═══ Records

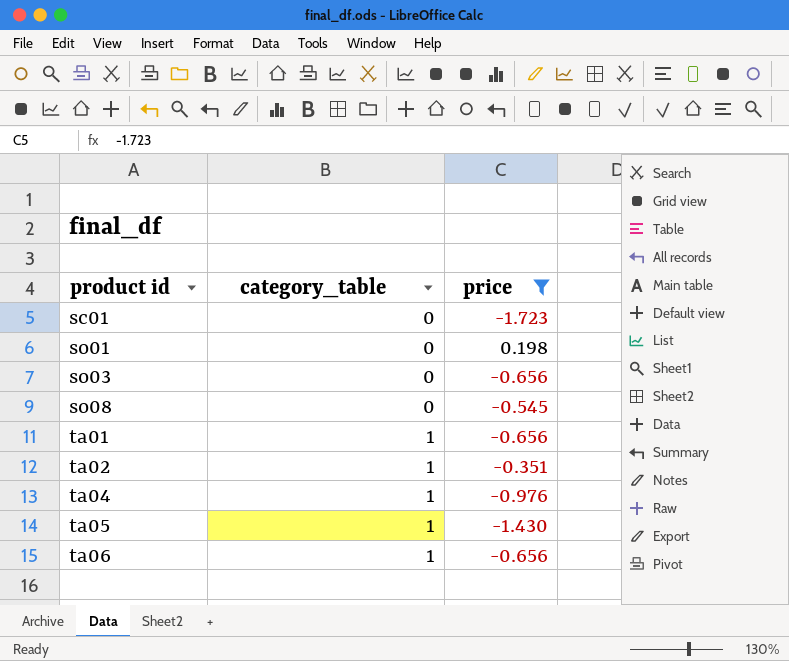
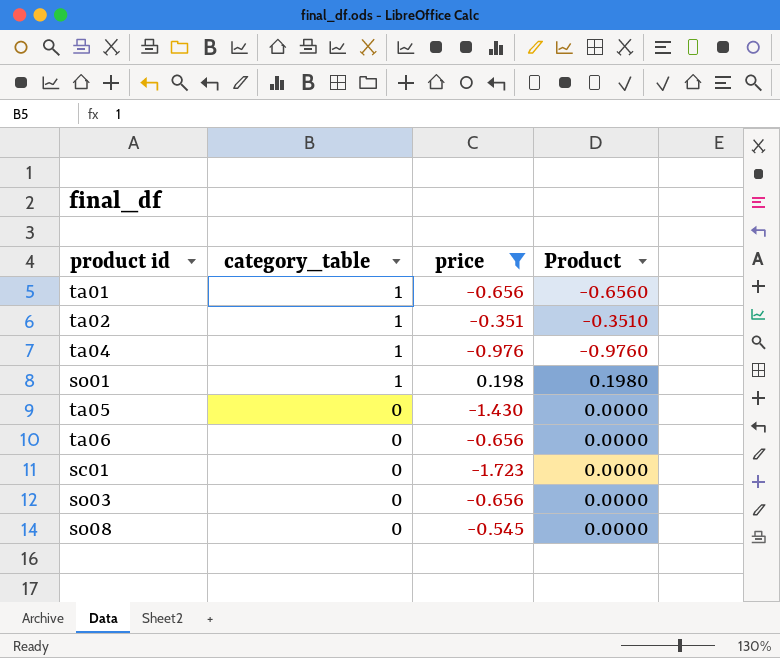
row order: product id ascending -> category_table descending
column Product | formula: none -> [category_table] * [price]
so01 | category_table: 0 -> 1
ta05 | category_table: 1 -> 0
ta06 | category_table: 1 -> 0

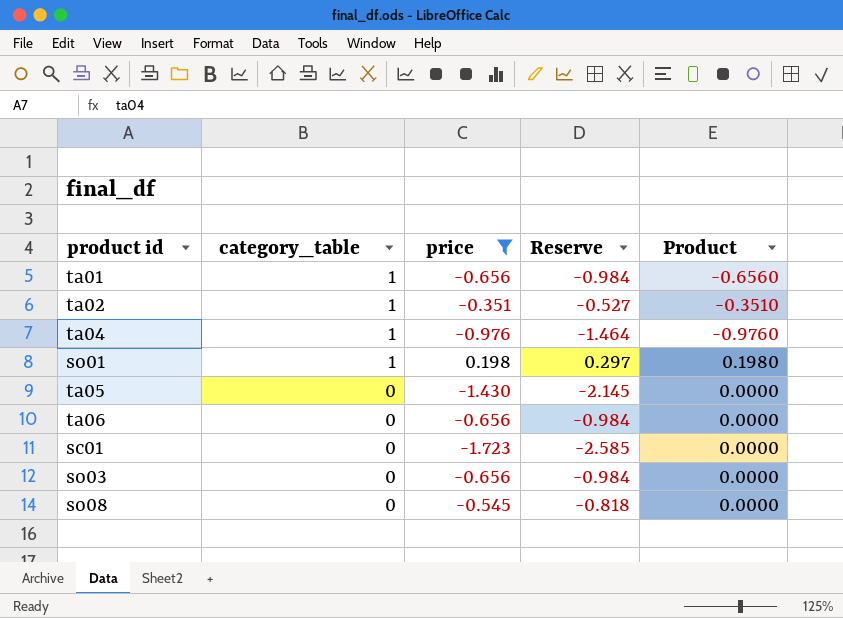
column Reserve | formula: none -> [price] * 1.5

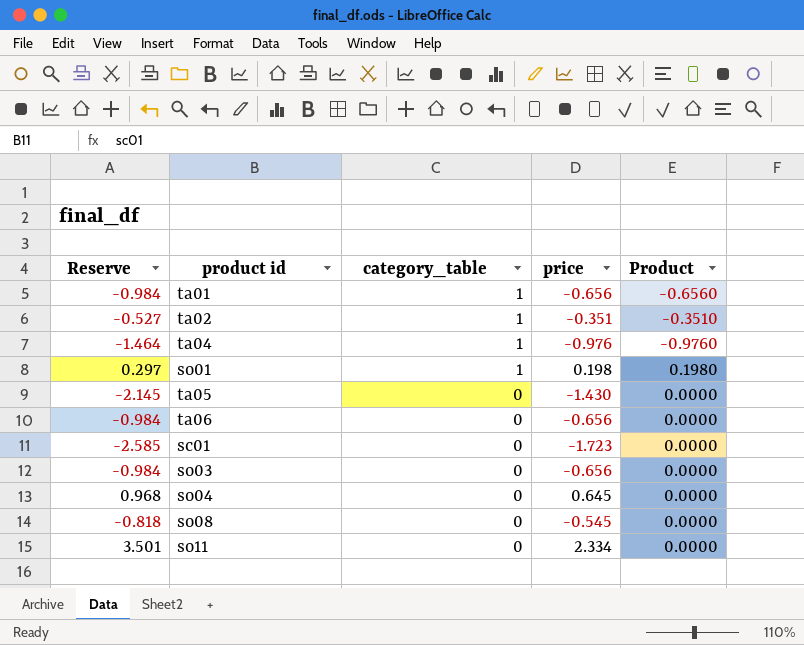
filter: price <= 0.198 -> none
column Reserve | position: 4 -> 1

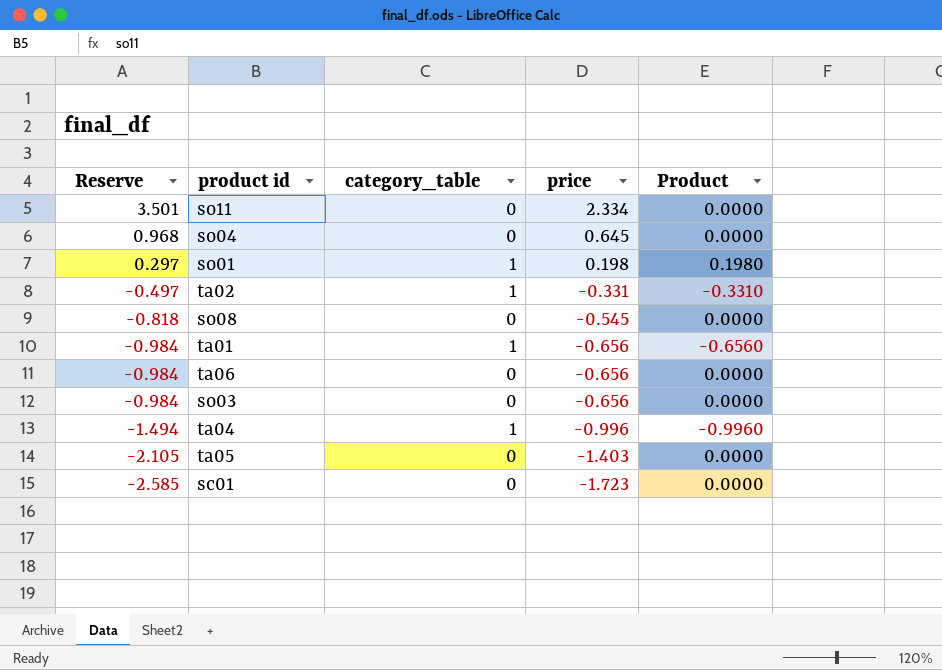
row order: category_table descending -> Reserve descending
ta02 | Reserve: -0.527 -> -0.497
ta02 | price: -0.351 -> -0.331
ta02 | Product: -0.3510 -> -0.3310
ta04 | Reserve: -1.464 -> -1.494
ta04 | price: -0.976 -> -0.996
ta04 | Product: -0.9760 -> -0.9960
ta05 | Reserve: -2.145 -> -2.105
ta05 | price: -1.430 -> -1.403

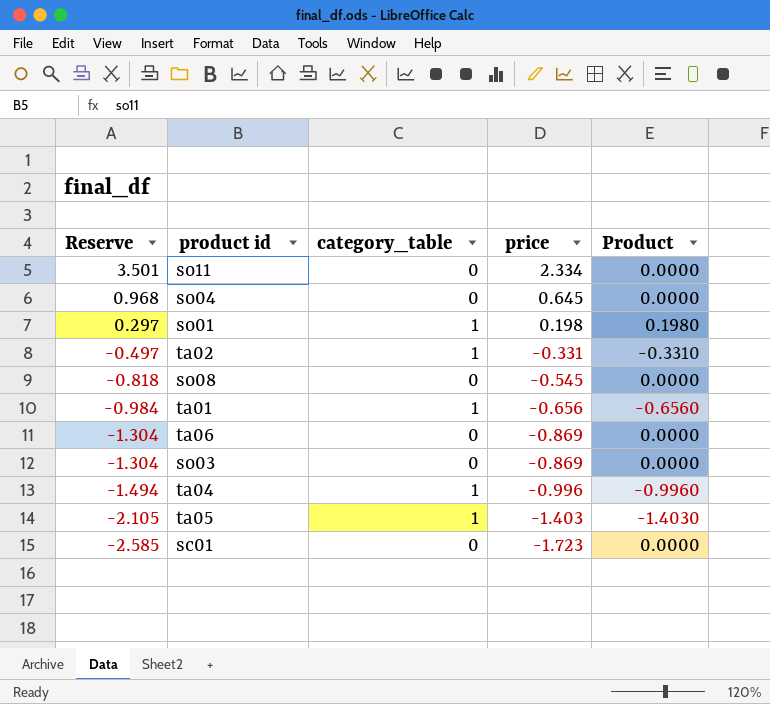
ta06 | Reserve: -0.984 -> -1.304
ta06 | price: -0.656 -> -0.869
so03 | Reserve: -0.984 -> -1.304
so03 | price: -0.656 -> -0.869
ta05 | category_table: 0 -> 1
ta05 | Product: 0.0000 -> -1.4030

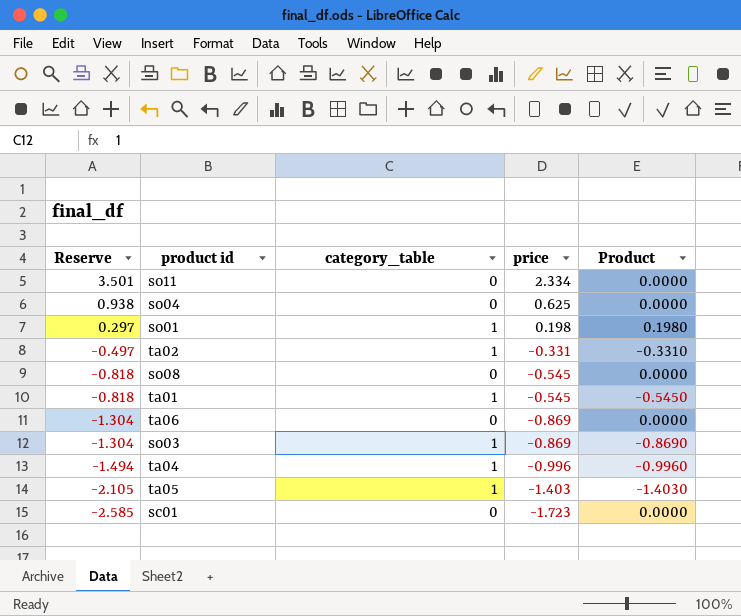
so04 | Reserve: 0.968 -> 0.938
so04 | price: 0.645 -> 0.625
ta01 | Reserve: -0.984 -> -0.818
ta01 | price: -0.656 -> -0.545
ta01 | Product: -0.6560 -> -0.5450
so03 | category_table: 0 -> 1
so03 | Product: 0.0000 -> -0.8690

══════

▶ **What you are asked to do**: Reproduce the data word for word, excluding its pictures.

▶ **Task result**:
row order: product id ascending -> category_table descending
column Product | formula: none -> [category_table] * [price]
so01 | category_table: 0 -> 1
ta05 | category_table: 1 -> 0
ta06 | category_table: 1 -> 0

column Reserve | formula: none -> [price] * 1.5

filter: price <= 0.198 -> none
column Reserve | position: 4 -> 1

row order: category_table descending -> Reserve descending
ta02 | Reserve: -0.527 -> -0.497
ta02 | price: -0.351 -> -0.331
ta02 | Product: -0.3510 -> -0.3310
ta04 | Reserve: -1.464 -> -1.494
ta04 | price: -0.976 -> -0.996
ta04 | Product: -0.9760 -> -0.9960
ta05 | Reserve: -2.145 -> -2.105
ta05 | price: -1.430 -> -1.403

ta06 | Reserve: -0.984 -> -1.304
ta06 | price: -0.656 -> -0.869
so03 | Reserve: -0.984 -> -1.304
so03 | price: -0.656 -> -0.869
ta05 | category_table: 0 -> 1
ta05 | Product: 0.0000 -> -1.4030

so04 | Reserve: 0.968 -> 0.938
so04 | price: 0.645 -> 0.625
ta01 | Reserve: -0.984 -> -0.818
ta01 | price: -0.656 -> -0.545
ta01 | Product: -0.6560 -> -0.5450
so03 | category_table: 0 -> 1
so03 | Product: 0.0000 -> -0.8690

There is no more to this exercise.